I got you. The reason it would be cool is you could get about 16 rounds in a tubular mag and be very cheap to shoot for non reloader people.
 
Why not just get a 100 year old Winchester in 25-20 or 32-20?

I think they beat you to it by maybe a hundred years
I have a 357 mag carbine. 25-20 or 32-20 are a reloader proposition because of ammo price. 9mm is cheap enough that it doesn't pay to reload it for most people.
 
Everybody thinks they’re inventing some new, super-dooper idea.

As Rudyard Kipling said “there’s nothing new under the sun”. Of course, that came from the Bible and was written a couple thousand years before Kipling
 
Everybody thinks they’re inventing some new, super-dooper idea.

As Rudyard Kipling said “there’s nothing new under the sun”. Of course, that came from the Bible and was written a couple thousand years before Kipling
It's not about something new. It's about bringing back something cool in a cheap cartridge.
The 32-20 is like 38spl, only cheap if you reload.
My wife loves to shoot lever actions and burns up my ammo.
 
There are a ton of lever action 22s though. Henry, ithaca, winchester, marlin, browning, mossberg, Remington, chiappa..... higher capacity, flatter shooting and cheaper than a 9mm too. Doesn't matter though, if you want one it would likely be a custom endeavor but could be amusing.
 
I'd be interested in an all-aluminum airlite lever action. When I saw your post, my mind instantly thought of the Ruger 96/22, only chambered in CF pistol calibers instead. Heck, with the tech we have now, a manufacturer could do a visual clone of the Savage 99 a la what Umarex does.
But then the realities of business set in, and it's just a pipe dream.

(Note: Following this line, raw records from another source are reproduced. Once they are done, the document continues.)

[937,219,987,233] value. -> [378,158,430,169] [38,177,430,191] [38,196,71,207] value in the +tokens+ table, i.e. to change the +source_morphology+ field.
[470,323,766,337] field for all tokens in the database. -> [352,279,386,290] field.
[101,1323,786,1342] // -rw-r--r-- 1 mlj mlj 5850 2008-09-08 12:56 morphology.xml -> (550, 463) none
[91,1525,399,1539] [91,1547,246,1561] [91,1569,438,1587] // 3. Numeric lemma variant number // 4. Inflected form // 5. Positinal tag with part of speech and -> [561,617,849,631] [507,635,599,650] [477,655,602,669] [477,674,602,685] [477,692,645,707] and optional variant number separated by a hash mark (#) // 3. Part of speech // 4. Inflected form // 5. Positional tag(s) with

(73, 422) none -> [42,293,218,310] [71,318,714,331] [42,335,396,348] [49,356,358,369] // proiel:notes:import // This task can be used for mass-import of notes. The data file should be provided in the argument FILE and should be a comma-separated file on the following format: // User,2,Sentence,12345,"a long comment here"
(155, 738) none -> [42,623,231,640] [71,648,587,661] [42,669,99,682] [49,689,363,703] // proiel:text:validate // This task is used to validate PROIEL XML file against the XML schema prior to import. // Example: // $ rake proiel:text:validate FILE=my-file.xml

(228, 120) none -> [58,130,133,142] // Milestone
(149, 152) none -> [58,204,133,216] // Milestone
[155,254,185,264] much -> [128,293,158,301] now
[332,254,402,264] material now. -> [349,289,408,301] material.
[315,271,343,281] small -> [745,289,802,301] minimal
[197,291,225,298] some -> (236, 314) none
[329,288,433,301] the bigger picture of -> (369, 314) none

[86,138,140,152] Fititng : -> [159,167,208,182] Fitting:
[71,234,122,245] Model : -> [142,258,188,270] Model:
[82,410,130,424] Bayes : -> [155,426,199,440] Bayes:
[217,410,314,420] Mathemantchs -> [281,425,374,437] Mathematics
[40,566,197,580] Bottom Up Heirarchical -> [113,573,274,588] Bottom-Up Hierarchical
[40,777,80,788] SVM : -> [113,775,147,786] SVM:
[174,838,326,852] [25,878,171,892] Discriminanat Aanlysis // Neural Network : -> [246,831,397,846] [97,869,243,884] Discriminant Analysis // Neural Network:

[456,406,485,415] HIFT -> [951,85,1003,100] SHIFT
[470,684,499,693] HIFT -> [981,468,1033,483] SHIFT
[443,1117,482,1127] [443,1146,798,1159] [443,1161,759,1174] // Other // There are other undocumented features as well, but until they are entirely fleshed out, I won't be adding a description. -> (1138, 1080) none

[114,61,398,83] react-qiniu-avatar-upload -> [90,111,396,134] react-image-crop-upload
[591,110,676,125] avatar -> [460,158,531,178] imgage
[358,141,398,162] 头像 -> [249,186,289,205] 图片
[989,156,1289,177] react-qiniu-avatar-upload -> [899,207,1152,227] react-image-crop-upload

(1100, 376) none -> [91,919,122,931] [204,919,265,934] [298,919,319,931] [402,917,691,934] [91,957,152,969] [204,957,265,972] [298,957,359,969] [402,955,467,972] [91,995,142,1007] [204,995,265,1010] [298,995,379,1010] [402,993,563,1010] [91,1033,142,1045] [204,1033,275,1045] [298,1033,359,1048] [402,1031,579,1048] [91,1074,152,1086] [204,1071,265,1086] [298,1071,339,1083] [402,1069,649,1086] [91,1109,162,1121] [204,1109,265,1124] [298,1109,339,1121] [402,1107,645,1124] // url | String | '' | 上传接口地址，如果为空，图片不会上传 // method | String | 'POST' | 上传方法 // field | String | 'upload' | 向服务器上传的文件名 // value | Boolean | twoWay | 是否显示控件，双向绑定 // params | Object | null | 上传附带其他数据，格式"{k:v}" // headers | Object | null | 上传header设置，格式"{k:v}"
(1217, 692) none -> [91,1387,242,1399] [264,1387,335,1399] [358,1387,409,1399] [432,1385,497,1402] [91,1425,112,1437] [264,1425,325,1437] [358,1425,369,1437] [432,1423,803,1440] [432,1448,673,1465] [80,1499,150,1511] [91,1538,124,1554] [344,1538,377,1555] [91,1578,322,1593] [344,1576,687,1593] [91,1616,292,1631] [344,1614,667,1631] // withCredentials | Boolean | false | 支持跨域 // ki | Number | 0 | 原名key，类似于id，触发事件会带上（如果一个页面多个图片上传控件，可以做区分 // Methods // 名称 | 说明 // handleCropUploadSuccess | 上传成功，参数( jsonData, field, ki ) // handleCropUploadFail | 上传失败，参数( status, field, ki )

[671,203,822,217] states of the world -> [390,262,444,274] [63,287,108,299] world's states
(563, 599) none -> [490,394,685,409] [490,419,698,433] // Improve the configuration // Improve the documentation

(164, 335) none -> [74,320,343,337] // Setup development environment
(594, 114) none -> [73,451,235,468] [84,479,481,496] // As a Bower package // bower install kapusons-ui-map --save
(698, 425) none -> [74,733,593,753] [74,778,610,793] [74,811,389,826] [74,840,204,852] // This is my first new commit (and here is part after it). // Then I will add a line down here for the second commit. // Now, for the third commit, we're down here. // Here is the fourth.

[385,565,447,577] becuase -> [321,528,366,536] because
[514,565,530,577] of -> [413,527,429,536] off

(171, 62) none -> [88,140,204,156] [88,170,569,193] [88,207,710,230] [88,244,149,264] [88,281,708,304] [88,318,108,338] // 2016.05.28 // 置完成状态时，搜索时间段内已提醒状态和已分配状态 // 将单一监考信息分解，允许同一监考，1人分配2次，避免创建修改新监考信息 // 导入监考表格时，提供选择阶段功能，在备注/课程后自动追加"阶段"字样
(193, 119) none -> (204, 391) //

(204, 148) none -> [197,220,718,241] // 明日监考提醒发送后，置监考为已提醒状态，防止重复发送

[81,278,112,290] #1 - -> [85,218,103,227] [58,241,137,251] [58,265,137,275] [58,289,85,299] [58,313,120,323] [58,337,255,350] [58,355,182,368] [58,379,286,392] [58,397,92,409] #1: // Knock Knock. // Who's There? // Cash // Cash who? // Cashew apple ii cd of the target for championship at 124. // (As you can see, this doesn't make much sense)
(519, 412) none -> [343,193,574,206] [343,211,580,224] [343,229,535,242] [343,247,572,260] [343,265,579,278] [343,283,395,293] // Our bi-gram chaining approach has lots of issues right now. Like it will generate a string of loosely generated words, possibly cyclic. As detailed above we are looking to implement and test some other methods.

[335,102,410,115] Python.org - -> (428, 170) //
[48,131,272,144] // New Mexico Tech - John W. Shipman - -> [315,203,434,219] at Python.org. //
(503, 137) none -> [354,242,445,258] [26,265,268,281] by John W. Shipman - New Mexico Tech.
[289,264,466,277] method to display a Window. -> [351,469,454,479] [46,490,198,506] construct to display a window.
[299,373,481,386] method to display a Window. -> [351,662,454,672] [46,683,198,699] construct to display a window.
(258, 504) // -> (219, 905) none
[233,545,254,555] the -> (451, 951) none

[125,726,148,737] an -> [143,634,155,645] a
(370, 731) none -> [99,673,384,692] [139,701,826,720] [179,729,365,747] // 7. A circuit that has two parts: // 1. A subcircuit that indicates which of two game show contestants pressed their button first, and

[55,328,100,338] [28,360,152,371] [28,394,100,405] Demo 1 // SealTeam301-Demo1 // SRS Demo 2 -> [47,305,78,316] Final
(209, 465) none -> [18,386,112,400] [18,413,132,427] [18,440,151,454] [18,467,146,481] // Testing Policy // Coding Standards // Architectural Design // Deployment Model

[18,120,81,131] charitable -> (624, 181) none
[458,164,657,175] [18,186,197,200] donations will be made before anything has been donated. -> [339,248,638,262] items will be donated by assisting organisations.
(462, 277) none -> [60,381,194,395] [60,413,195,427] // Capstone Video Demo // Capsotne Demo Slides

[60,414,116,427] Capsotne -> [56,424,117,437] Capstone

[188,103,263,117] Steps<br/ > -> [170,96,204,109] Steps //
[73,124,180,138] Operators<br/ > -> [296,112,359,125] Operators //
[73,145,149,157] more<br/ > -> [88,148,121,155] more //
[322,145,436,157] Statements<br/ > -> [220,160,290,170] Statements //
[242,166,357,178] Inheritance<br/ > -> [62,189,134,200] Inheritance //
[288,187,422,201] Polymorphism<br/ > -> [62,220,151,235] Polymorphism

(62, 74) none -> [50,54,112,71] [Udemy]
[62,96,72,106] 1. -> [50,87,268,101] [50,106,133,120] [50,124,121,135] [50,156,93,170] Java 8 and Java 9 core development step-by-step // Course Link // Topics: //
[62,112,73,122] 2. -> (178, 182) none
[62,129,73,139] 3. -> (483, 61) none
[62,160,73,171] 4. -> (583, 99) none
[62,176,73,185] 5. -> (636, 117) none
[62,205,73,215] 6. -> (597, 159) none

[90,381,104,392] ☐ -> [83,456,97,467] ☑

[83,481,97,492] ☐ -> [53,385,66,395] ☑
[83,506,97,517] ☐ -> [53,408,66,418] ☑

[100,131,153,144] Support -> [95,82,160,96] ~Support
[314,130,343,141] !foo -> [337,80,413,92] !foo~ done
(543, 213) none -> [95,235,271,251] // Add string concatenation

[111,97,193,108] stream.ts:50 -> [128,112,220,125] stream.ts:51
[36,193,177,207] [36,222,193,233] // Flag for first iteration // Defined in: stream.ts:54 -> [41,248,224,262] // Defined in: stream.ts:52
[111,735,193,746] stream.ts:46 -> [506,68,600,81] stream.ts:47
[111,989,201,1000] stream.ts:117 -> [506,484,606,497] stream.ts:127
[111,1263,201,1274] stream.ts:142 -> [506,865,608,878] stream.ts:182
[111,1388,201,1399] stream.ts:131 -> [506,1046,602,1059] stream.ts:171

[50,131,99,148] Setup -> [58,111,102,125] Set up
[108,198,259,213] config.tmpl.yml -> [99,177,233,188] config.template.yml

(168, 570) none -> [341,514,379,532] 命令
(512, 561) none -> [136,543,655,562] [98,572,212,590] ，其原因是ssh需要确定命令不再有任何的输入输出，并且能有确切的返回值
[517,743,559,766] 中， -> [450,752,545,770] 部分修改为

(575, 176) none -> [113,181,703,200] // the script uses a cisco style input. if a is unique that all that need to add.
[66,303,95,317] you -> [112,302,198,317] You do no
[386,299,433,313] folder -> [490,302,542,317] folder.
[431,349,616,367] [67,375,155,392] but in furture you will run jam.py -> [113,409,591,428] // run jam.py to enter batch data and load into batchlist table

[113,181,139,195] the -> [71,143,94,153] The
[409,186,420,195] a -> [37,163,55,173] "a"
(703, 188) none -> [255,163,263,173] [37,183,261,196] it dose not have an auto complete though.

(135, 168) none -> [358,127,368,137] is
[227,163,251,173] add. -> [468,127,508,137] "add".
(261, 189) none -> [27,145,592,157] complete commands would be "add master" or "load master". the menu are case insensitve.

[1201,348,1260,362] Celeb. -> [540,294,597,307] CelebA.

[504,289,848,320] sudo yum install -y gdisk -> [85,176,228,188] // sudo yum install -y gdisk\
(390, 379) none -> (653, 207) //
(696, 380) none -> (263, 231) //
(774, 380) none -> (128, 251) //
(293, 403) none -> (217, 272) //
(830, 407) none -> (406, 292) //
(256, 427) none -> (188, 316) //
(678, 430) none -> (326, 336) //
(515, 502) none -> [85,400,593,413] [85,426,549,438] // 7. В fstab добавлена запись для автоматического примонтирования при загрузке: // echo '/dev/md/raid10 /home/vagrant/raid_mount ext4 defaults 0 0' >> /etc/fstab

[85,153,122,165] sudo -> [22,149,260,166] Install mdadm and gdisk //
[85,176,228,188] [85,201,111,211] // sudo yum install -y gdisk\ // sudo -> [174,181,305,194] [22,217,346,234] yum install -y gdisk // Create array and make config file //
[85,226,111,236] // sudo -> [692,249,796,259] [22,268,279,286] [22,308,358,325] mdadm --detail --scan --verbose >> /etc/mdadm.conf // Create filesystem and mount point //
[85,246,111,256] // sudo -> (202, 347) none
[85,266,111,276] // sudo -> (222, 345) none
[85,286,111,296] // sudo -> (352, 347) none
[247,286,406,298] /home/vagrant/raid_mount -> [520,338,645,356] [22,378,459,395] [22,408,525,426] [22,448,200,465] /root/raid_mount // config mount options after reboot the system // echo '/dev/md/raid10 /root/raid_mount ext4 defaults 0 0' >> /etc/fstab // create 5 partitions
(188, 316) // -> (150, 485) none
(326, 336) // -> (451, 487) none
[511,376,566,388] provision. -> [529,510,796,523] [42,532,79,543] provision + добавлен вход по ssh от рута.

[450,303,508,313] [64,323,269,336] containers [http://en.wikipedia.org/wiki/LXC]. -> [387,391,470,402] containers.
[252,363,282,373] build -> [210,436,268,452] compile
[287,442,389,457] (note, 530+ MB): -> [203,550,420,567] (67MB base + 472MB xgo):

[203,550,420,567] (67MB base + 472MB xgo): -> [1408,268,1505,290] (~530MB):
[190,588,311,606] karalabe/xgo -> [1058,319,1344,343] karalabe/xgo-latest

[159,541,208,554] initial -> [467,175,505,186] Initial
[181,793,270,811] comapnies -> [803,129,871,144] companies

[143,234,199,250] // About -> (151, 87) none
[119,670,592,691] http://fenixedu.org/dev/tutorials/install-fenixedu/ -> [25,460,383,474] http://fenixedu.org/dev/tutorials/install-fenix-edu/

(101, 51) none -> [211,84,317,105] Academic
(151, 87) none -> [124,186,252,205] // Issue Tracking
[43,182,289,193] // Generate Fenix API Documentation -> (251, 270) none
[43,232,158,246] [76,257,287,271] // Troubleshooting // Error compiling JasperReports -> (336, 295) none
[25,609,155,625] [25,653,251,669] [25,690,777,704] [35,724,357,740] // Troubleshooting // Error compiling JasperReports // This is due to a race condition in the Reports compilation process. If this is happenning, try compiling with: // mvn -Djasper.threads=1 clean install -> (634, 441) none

Ruger did make a 96 in 44mag... super fun to shoot and a handy deer rifle. But limited to a 4 round rotary box mag
 
Ruger did make a 96 in 44mag... super fun to shoot and a handy deer rifle. But limited to a 4 round rotary box mag

Be nice to work in the magazine assembly from the PCC in a new one. Or just a 9mm, .40, or .45 rotary mag would be fine.
 
How many 9 MM's are pointy? For the purposes of a Lever Gun in 9 MM, would round noses (FMJ's) be considered as pointy enough?
 
How many 9 MM's are pointy? For the purposes of a Lever Gun in 9 MM, would round noses (FMJ's) be considered as pointy enough?
The politically correct thing is no round nose fmjs. I have run 500 s&b 357 round nose fmjs in my Rossi without issues.
Will all the light primer strike issues, I don't see why people are paranoid about it.
I wouldn't run military style fmjs in a tube mag because they are too close to the shape of a firing pin.
 
Most if not all store bought 30-30 ammo I've bought is about as pointy/rounded as FMJ pistol ammo. With that being said I did witness a Thompson drum mag set off a round where the spring hung up long enough for two 45ACP to fall over and get slammed together by the follower when the spring caught up. The impact was enough to indent the brass about 1/8" deep. I just don't see the standard follower and spring in a tube fed lever gun to be strong enough to indent like that but IveI been wrong before.
 
I may be wrong but I think a 9mm lever gun that takes Glock magazines would sell like gangbusters in the ban states. The BLR takes long box magazines so making a similar gun that takes short 9mm ones should be mechanically feasible.
 
I would definitely buy a lever gun in 9mm, whether loading gate/tube magazine or removable box magazine. Another one I would love to see would be a version of the Taurus Circuit Judge, except in .357 magnum with an eight-round cylinder and the ability to use moon clips.